I have a regular rotation of blades to be sharpened and it's about time for them anyhow. I also still need to hook up the big compressor and the mortise machine so it will give me incentive. Tons of random fittings that need to be organized and I haven't swept in like 2 weeks:whistling. Miter saw bench needs to be set up and I need some doors next to the table saw cabinets. Lots to do, but I'll give it a whirl.

Can't promise anything though.


----------



## Calidecks (Nov 19, 2011)

Unger.const said:


> I have no idea what it's like to try to move through a crowded space.......




Blacktop would be proud. 


Mike.
_______________


----------



## Deckhead (Dec 9, 2010)

Unger.const said:


> I have no idea what it's like to try to move through a crowded space.......


You win.... :laughing:


----------



## Unger.const (Jun 3, 2012)

Deckhead said:


> You win.... :laughing:


I'm hoping to put a big dent in it this weekend.

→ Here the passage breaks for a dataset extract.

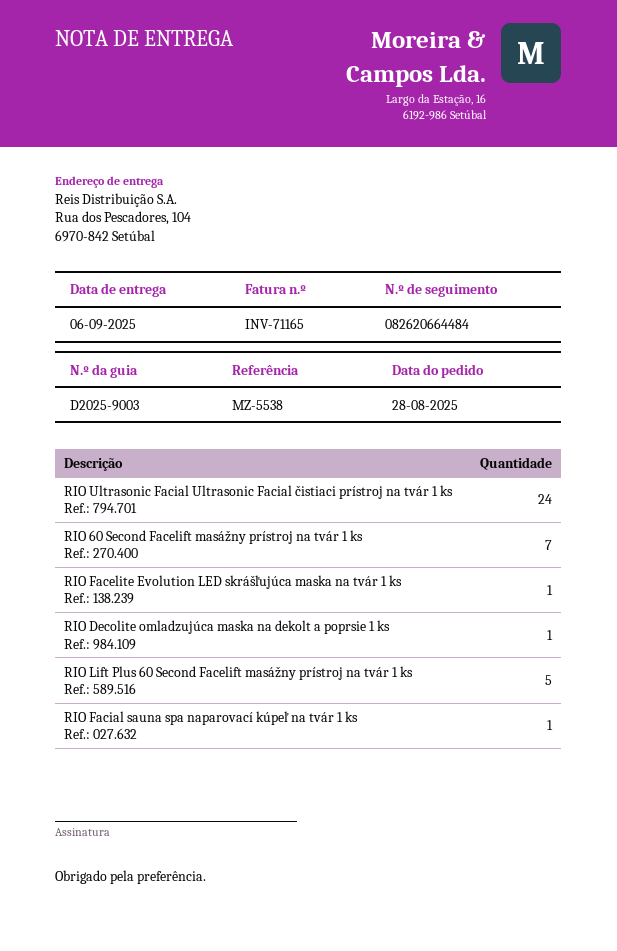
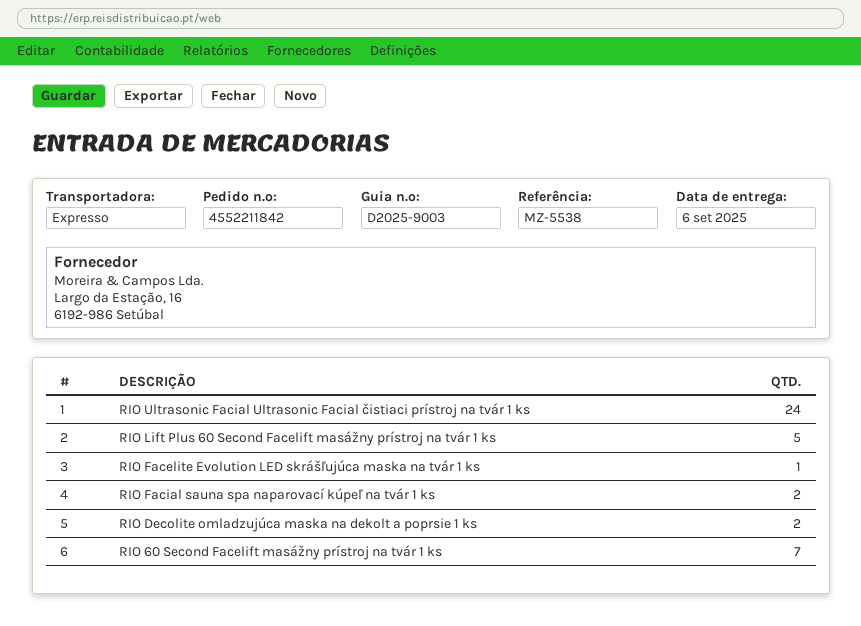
RIO Decolite omladzujúca maska na dekolt a poprsie 1 ks: 1 -> 2
RIO Facial sauna spa naparovací kúpeľ na tvár 1 ks: 1 -> 2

Someone is coming to get the last of her stuff on Saturday........praying for calm storm there.

As bad as it sounds the house is pretty empty so I can temporarily put things in the house to make more room to work in the garage. I have a couple stacks of empty tool boxes I have yet to organize. So those can be set in the house out of the way till it's time to shift them back. I just need some dancing space to get the party started.


----------



## Unger.const (Jun 3, 2012)

Californiadecks said:


> Blacktop would be proud.
> 
> 
> Mike.
> _______________


But I can still walk through it though..........sideways


----------



## VinylHanger (Jul 14, 2011)

I have an excuse. The door to my garage came off it's track and the spring cable broke. I can't get in there at this point.

It's been that way for over a year now. I should probably fix it.

Sent from my SM-N950U using Tapatalk


----------



## VinylHanger (Jul 14, 2011)

rblakes1 said:


> Yeah, I really need to work on my garage. I'm a couple days behind starting built ins because I don't have room to work yet.
> 
> Yesterday and this morning I got one of those resin sheds set up to hold all the kid related things that were in the garage, so that cleared out some stuff.
> 
> ...


Wow. I dont feel so bad now. You make me feel like Martha Stewart. In an organized way, not a wierd way.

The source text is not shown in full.